» **What to do**
The records below need to be set down again exactly; their images stay out.

» **Edit tracking data**
*** Begin section ***

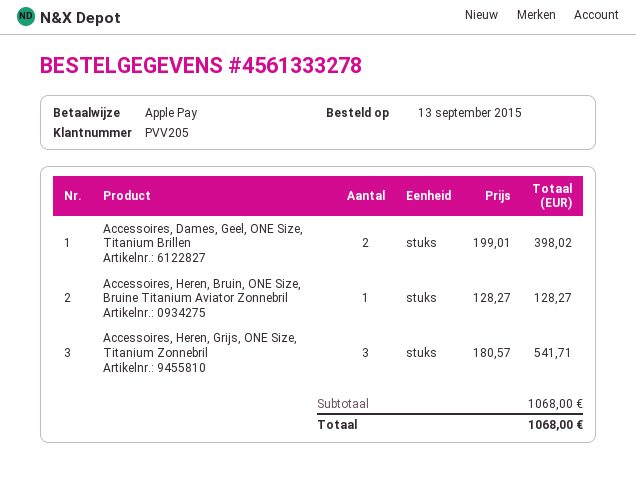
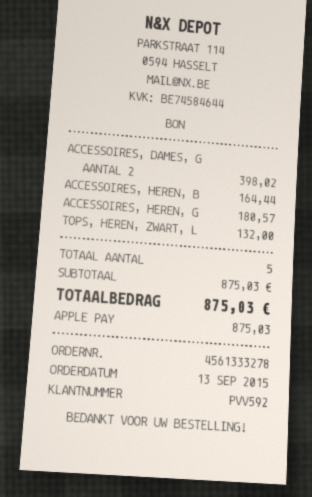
customer number: PVV205 -> PVV592
Accessoires, Heren, Bruin, ONE Size, Bruine Titanium Aviator Zonnebril: 1 for 128.27 -> 1 for 164.44
Accessoires, Heren, Grijs, ONE Size, Titanium Zonnebril: 3 for 541.71 -> 1 for 180.57
TOPS, HEREN, ZWART, L: none -> 1 for 132.00
subtotal: 1068.00 -> 875.03
total: 1068.00 -> 875.03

*** End section ***

» **Exercise response**
customer number: PVV205 -> PVV592
Accessoires, Heren, Bruin, ONE Size, Bruine Titanium Aviator Zonnebril: 1 for 128.27 -> 1 for 164.44
Accessoires, Heren, Grijs, ONE Size, Titanium Zonnebril: 3 for 541.71 -> 1 for 180.57
TOPS, HEREN, ZWART, L: none -> 1 for 132.00
subtotal: 1068.00 -> 875.03
total: 1068.00 -> 875.03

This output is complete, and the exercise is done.